### TASK TO COMPLETE
Begin with the line containing "Basket & Sneakers: 4" and reproduce it and all later lines exactly, through the last line of the records. Add nothing else.
______
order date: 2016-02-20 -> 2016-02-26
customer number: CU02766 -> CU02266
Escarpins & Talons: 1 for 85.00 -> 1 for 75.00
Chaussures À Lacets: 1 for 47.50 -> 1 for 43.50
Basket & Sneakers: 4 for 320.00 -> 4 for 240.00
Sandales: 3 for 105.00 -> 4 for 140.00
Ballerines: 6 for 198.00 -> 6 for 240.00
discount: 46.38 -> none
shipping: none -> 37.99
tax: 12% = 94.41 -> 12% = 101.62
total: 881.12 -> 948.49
______
### REPLY
Basket & Sneakers: 4 for 320.00 -> 4 for 240.00
Sandales: 3 for 105.00 -> 4 for 140.00
Ballerines: 6 for 198.00 -> 6 for 240.00
discount: 46.38 -> none
shipping: none -> 37.99
tax: 12% = 94.41 -> 12% = 101.62
total: 881.12 -> 948.49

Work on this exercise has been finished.